Silicon Valley Code Camp : October 11th and 12th 2014

Bob Zeidman

Zeidman Consulting
About Bob
Bob Zeidman is the president and founder of Zeidman Technologies where he invented the patented SynthOS™ program for automatically generating real-time software. He is considered a pioneer in the fields of analyzing and synthesizing software source code. Bob is a prolific writer and instructor, giving seminars at conferences around the world. Among his publications are numerous articles on engineering and business as well as five textbooks, Designing with FPGAs and CPLDs, Verilog Designer's Library, Introduction to Verilog, The Software IP Detective’s Handbook, and Just Enough Electronics to Impress Your Friends and Colleagues.

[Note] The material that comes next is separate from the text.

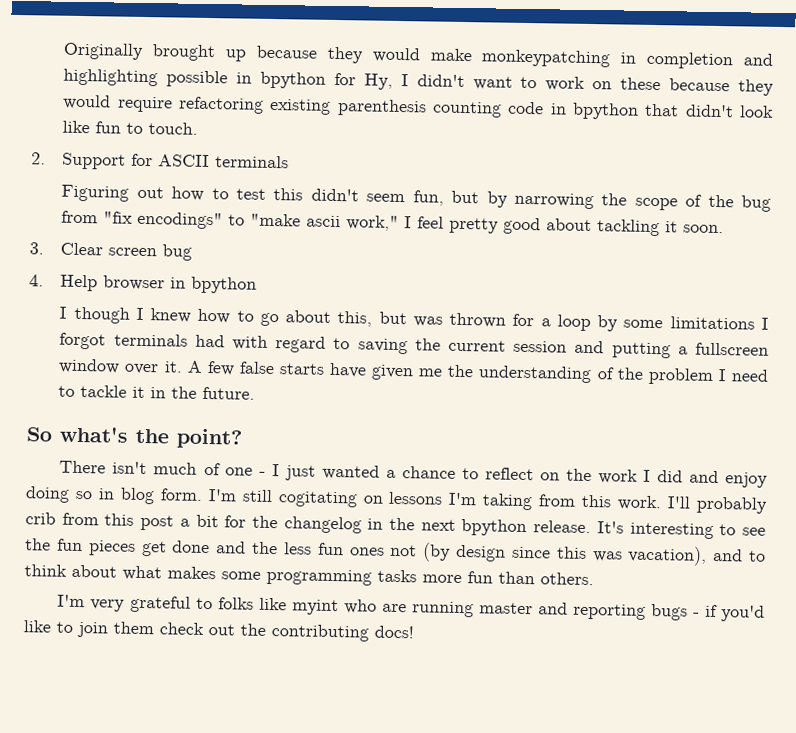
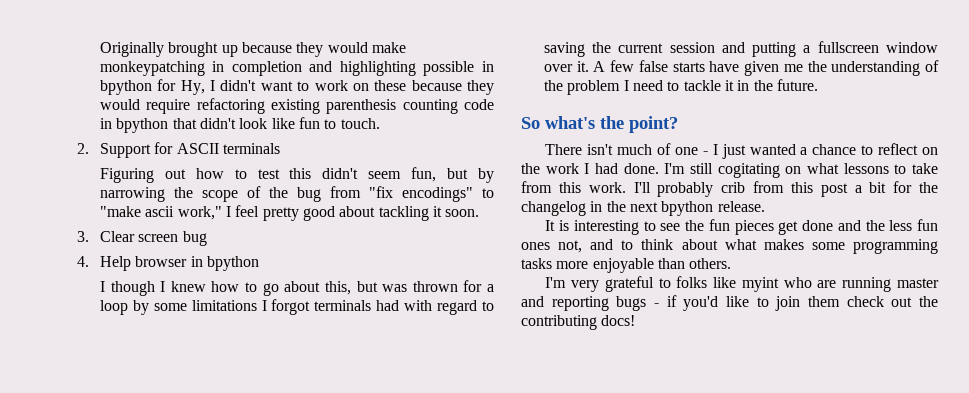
- There isn't much of one - I just wanted a chance to reflect on the work I did and enjoy doing so in blog form. I'm still cogitating on lessons I'm taking from this work.
+ There isn't much of one - I just wanted a chance to reflect on the work I had done. I'm still cogitating on what lessons to take from this work.
- I'll probably crib from this post a bit for the changelog in the next bpython release. It's interesting to see the fun pieces get done and the less fun ones not (by design since this was vacation), and to think about what makes some programming tasks more fun than others.
+ I'll probably crib from this post a bit for the changelog in the next bpython release.
+ It is interesting to see the fun pieces get done and the less fun ones not, and to think about what makes some programming tasks more enjoyable than others.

He is also author of the award-winning novels The Amazing Adventure of Edward and Dr. Sprechtmachen, Horror Flick, and Good Intentions as well as the award-winning but as-yet unproduced screenplays Sex and Violence, The Amazing Adventure of Edward and Dr. Sprechtmachen, and Horror Flick. Bob is the recipient of the 2010 Outstanding Engineer in a Specialized Field from the IEEE Santa Clara Valley Section for Innovative Contributions in the Area of Forensic Software Analysis. He holds numerous patents and earned two bachelor's degrees, in physics and electrical engineering, from Cornell University and a master's degree in electrical engineering from Stanford University.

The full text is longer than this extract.